> [Stored data]
________________
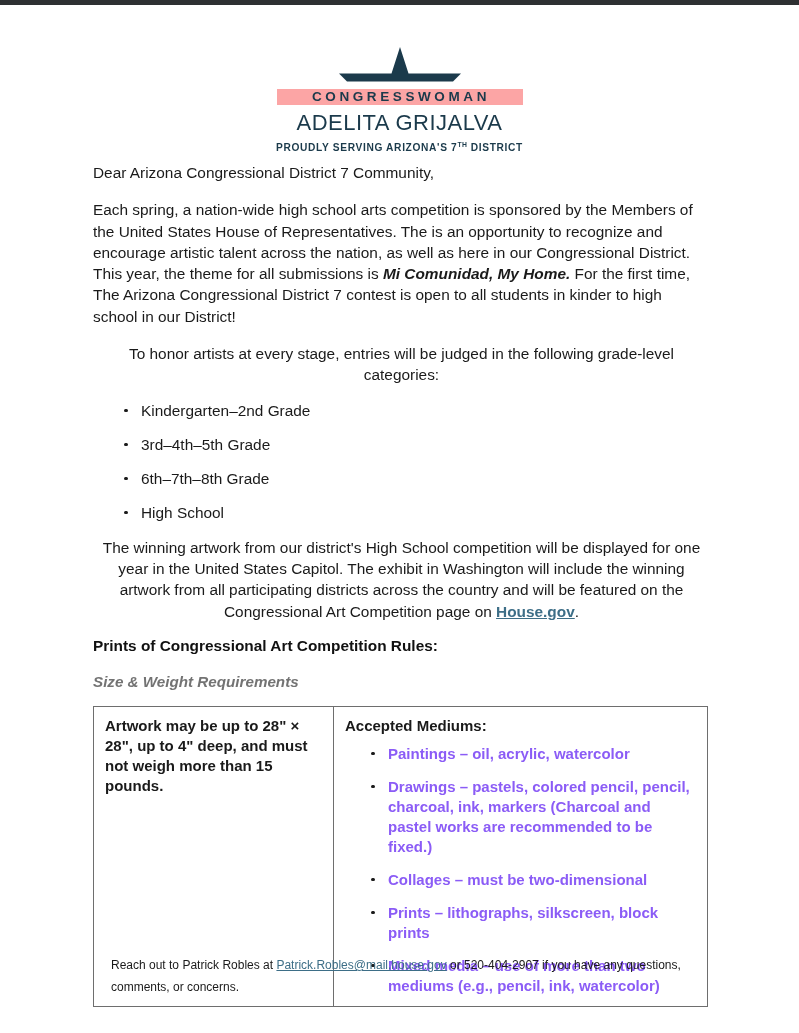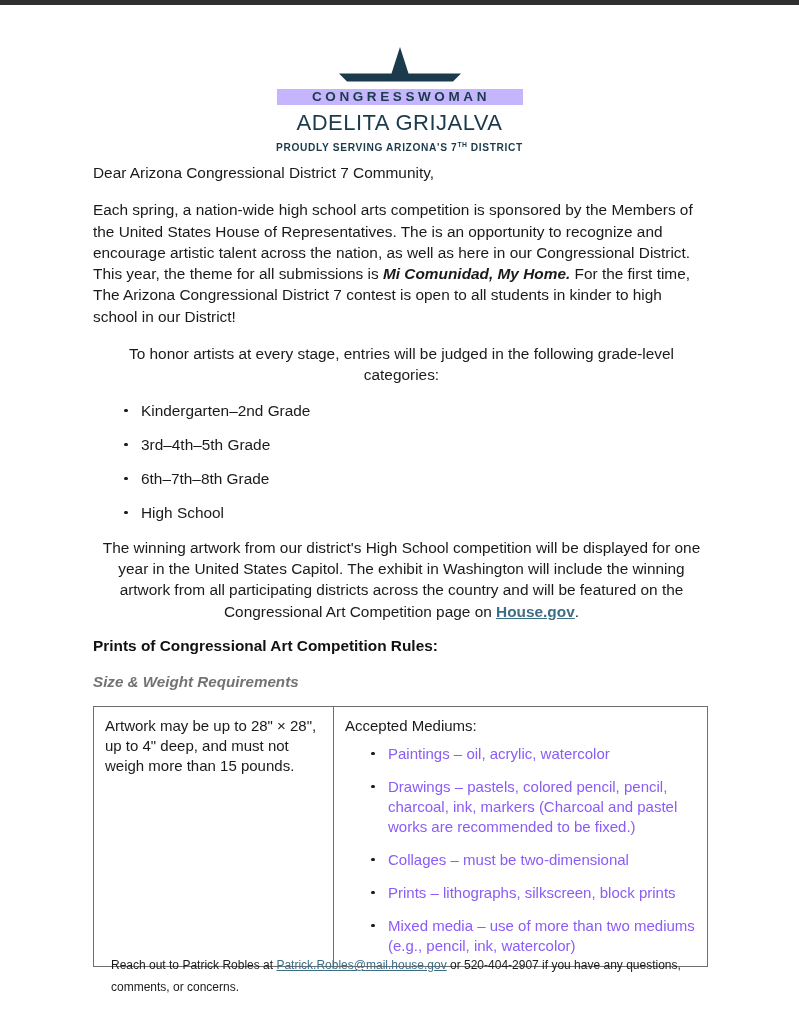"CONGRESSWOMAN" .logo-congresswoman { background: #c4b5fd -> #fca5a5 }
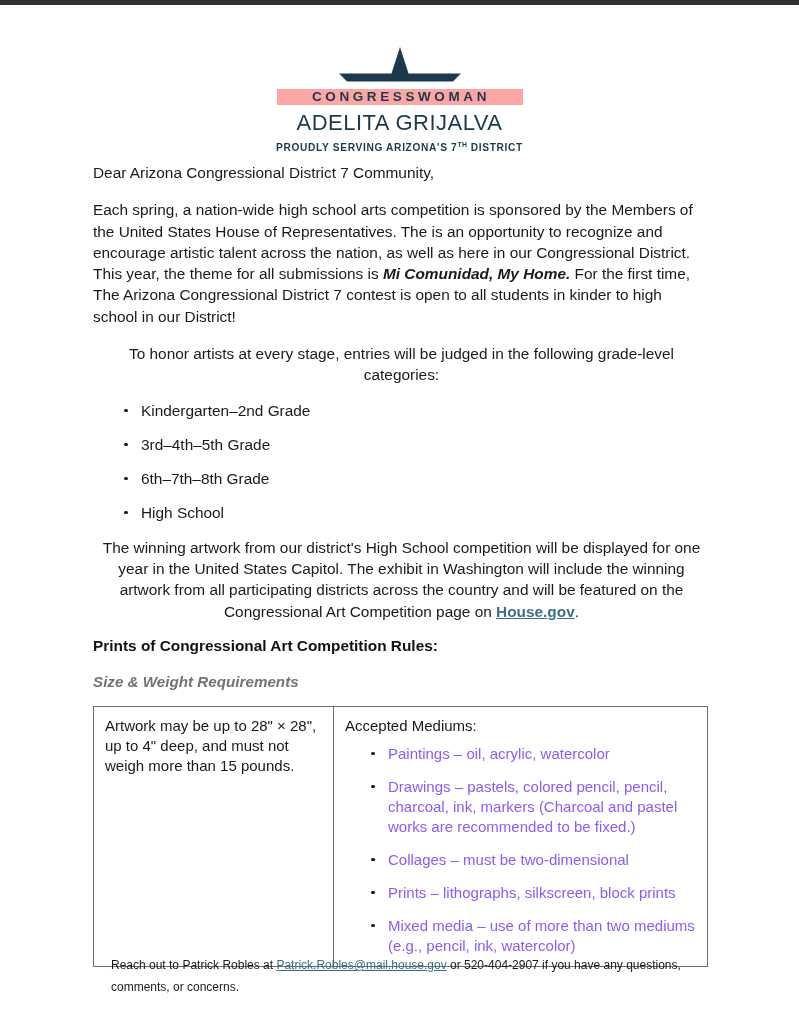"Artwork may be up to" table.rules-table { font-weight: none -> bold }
________________
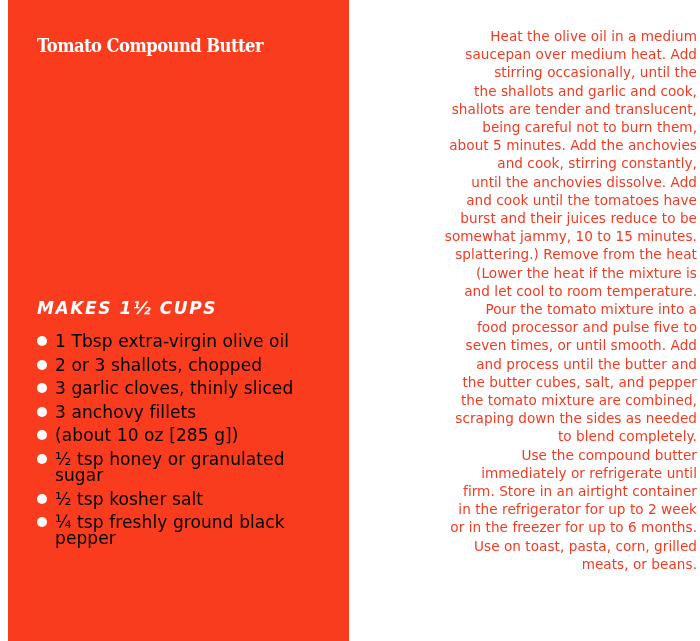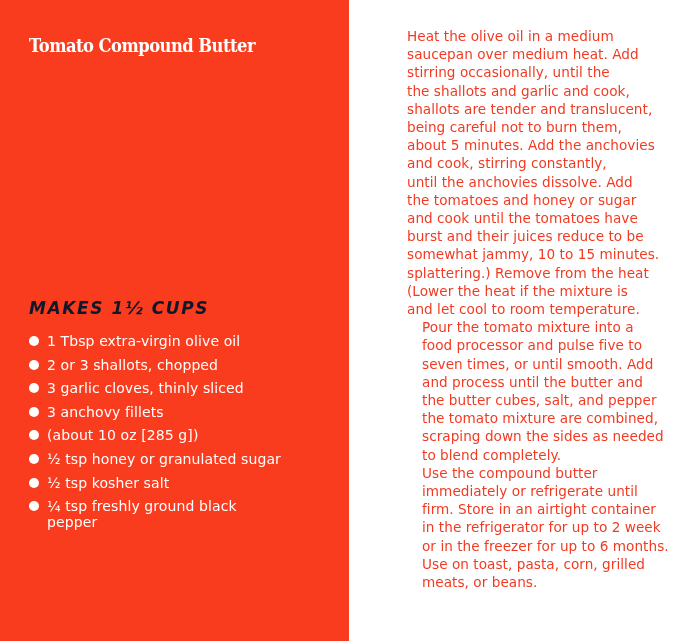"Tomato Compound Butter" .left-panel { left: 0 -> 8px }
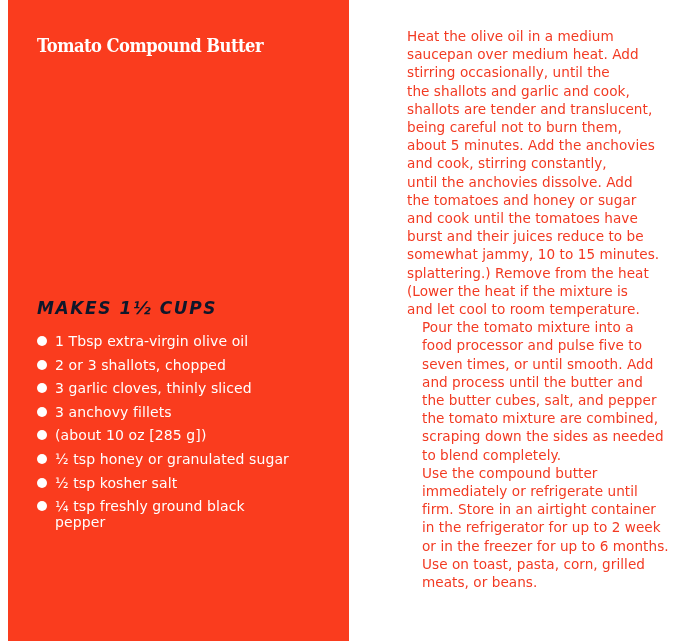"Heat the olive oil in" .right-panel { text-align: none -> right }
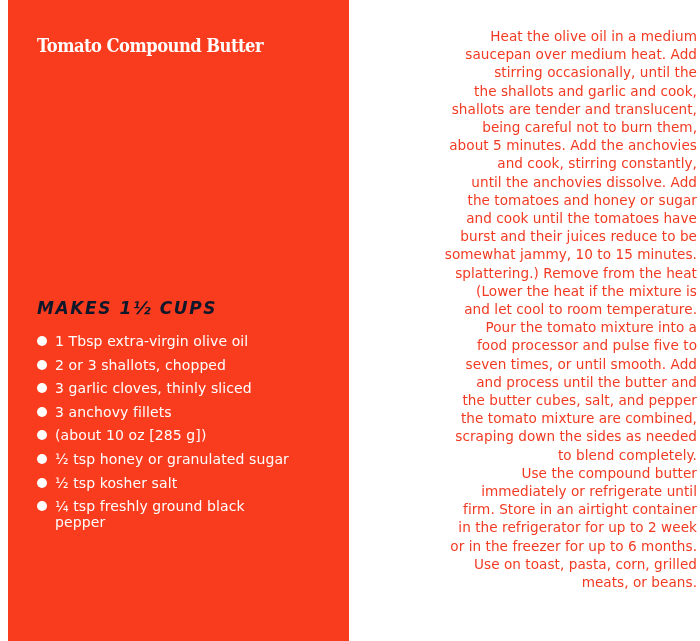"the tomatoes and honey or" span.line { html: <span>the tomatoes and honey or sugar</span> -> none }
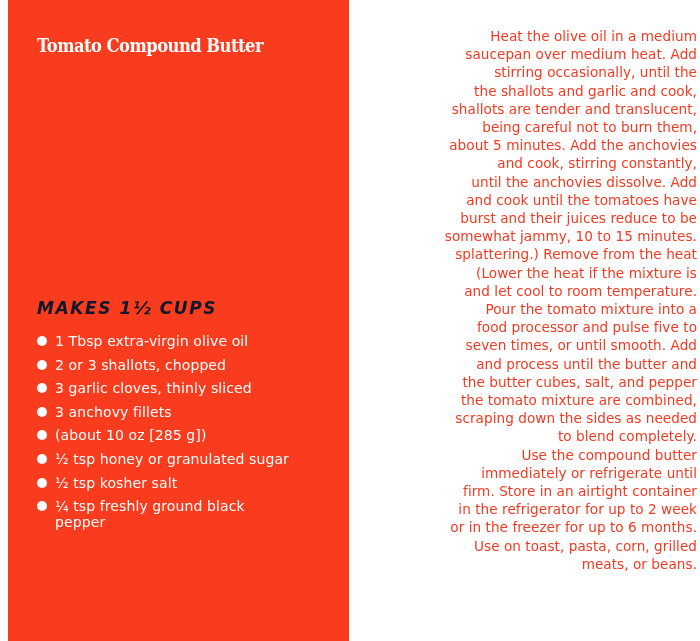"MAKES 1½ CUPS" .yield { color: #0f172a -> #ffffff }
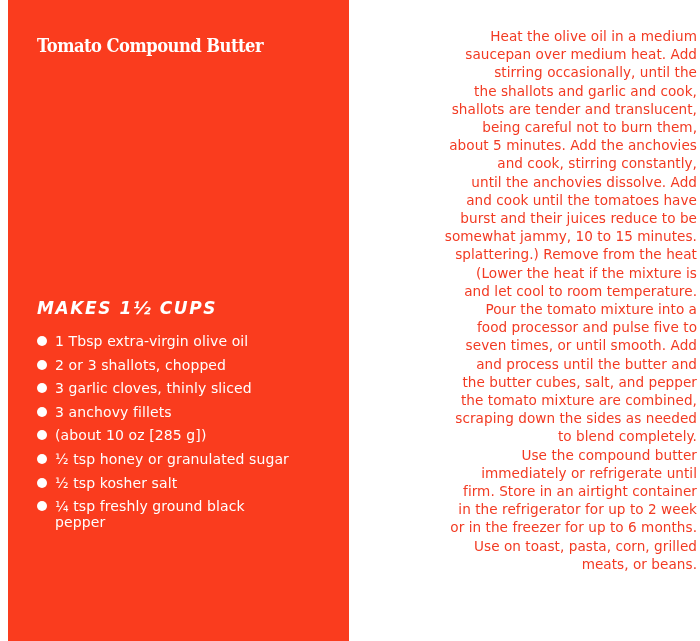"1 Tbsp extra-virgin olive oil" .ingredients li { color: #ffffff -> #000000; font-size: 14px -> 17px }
________________
> [Task item] Return exactly the lines above, from the one with "left: 0 -> 8px" up to and including the one with "Tbsp extra-virgin olive", and include no pictures.

> [Response to this task]
"Tomato Compound Butter" .left-panel { left: 0 -> 8px }
"Heat the olive oil in" .right-panel { text-align: none -> right }
"the tomatoes and honey or" span.line { html: <span>the tomatoes and honey or sugar</span> -> none }
"MAKES 1½ CUPS" .yield { color: #0f172a -> #ffffff }
"1 Tbsp extra-virgin olive oil" .ingredients li { color: #ffffff -> #000000; font-size: 14px -> 17px }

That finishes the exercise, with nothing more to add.